BYU mechanical engineering professor and Fullbright scholar Christopher Mattson has been working in conjunction with MIT professor Amos Winter to understand why these problems still exist in developing countries. In a journal article written for the American Society of Mechanical Engineers (ASME), Mattson calls for industrial revolutions in order to solve the persisting problems of health, water and energy in developing countries. Mattson writes that while solutions to these problems have existed in developed countries for decades, they have not been adapted for the developing world. The reason? Differences in culture, environment, technology and socioeconomics.
“We need technological revolutions rather than incremental change,” Mattson declares in the article.
To demonstrate his point, Mattson gives the example of providing reliable sanitation to a village. The technology has existed for years, yet there are still many countries that go without it. He points out that even though there are pumps and pipes available to create a system, a country might not have sustainable power to run it, perhaps they have no way to reliably make repairs when something goes wrong, or maybe they simply can’t afford it.
“The lack of knowledge has planted seeds for failure, such as solving the wrong problem, believing that the problem is simple and that a solution is intuitively obvious, incorrectly assuming that there is no money to be made from poor people or that a western solution may be easily adapted or naturally trickle down to the developing world,” the article states.
Mattson and Winter go on to explore the ways that different sub disciplines of mechanical engineering can service developing parts of the world. Design theory methodology is well suited to understand different cultures and break down the barrier of misunderstanding. Machine design can reverse the disparity between rich and poor with mechanization tailored to the needs of developing countries. Design optimization can focus on creating a better product at a cost affordable to poor countries. Uncertainty quantification can help turn the unknowns of a country into the parameters needed to create something which would satisfy the needs of that country.

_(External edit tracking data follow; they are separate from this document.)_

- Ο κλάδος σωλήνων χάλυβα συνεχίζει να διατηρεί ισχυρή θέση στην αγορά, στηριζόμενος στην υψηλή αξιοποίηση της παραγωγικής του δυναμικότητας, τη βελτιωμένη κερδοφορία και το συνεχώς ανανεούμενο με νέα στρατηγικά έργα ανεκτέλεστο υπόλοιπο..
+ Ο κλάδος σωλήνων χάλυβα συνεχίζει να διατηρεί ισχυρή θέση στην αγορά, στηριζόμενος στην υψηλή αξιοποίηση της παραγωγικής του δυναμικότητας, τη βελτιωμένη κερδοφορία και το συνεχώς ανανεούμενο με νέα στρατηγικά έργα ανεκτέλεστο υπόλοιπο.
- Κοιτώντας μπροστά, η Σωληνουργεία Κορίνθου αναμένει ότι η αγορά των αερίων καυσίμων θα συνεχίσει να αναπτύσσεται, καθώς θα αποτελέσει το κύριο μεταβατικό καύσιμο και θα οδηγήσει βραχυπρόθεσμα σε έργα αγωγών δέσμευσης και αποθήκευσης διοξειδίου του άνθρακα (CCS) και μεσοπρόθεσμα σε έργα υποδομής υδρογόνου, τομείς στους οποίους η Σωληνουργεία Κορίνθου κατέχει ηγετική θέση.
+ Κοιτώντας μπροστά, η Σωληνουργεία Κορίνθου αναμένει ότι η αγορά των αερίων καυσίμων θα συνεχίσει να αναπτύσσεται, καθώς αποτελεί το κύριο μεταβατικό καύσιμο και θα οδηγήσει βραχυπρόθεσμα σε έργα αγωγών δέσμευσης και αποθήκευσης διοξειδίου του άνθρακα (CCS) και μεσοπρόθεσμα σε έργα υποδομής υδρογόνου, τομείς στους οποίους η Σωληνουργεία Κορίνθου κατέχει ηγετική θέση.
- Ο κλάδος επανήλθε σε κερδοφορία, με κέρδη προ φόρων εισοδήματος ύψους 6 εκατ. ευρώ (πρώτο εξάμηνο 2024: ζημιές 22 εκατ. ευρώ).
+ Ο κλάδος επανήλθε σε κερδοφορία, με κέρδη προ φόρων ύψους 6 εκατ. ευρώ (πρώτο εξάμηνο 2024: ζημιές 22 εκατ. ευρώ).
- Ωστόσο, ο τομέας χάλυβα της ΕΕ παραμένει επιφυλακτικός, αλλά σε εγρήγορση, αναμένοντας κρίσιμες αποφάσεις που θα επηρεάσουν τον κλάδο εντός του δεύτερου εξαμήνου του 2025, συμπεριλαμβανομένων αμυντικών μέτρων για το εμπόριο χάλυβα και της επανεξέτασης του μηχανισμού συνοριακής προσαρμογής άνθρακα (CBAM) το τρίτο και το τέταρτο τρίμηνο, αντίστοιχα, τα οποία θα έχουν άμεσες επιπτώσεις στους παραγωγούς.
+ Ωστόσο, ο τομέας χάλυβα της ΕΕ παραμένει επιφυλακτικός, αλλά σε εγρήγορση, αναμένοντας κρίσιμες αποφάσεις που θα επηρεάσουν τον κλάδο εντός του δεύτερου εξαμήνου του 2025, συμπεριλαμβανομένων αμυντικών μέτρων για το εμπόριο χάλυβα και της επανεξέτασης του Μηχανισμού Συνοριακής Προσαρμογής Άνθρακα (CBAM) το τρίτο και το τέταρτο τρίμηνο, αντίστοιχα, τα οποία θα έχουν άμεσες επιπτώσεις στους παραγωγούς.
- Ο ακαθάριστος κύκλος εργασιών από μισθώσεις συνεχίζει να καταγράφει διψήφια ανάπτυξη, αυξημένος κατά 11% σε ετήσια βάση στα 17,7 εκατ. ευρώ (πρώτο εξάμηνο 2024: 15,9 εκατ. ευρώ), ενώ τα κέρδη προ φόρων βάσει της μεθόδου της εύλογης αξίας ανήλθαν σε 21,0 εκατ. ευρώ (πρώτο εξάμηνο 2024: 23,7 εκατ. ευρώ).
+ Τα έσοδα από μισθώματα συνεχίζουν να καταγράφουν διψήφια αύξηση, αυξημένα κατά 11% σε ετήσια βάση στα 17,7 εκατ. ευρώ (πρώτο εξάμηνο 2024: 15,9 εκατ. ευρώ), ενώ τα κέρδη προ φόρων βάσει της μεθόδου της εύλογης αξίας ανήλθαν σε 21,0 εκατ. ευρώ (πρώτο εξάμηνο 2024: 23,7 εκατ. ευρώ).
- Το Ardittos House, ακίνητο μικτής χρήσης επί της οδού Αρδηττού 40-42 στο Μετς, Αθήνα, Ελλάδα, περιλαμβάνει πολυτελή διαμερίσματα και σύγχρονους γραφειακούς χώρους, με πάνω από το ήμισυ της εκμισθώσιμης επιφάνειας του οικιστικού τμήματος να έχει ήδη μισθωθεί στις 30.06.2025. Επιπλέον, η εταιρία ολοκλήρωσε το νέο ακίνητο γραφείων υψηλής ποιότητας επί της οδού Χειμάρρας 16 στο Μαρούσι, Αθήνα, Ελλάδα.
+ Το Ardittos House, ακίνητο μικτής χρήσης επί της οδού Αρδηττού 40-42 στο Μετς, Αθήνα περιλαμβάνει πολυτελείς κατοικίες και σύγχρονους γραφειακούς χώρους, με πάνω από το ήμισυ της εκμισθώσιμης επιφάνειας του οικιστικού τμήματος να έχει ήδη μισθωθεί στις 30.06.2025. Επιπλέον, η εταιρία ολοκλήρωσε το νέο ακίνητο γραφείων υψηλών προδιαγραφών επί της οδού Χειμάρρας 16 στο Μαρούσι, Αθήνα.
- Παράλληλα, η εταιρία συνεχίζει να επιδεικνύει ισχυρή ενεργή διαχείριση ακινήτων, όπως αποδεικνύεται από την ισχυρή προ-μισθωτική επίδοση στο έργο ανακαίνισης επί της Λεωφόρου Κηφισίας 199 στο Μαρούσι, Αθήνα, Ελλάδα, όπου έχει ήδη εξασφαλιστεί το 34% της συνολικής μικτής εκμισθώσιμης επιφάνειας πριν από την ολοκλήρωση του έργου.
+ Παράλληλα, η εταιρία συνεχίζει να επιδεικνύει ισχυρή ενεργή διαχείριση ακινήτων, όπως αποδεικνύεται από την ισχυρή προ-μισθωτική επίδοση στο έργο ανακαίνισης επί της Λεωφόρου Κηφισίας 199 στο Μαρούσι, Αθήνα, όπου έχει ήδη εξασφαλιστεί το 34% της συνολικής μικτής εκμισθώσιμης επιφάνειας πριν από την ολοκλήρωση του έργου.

Mattson sees a lot of potential for mechanical engineers to make a difference in developing countries. From actually creating a product which can be produced and distributed to simply researching an area that is lacking in modern technology, Mattson outlines many opportunities to become involved in the revolutions that must occur to solve the challenges plaguing developing countries.
The full article Why the Developing World Needs Mechanical Design can be found here.
Along with being a Fullbright Scholar, Mattson has also received the National Science Foundation’s CAREER Award as well as the 2012 Presidential Early Career Award for Scientists and Engineers.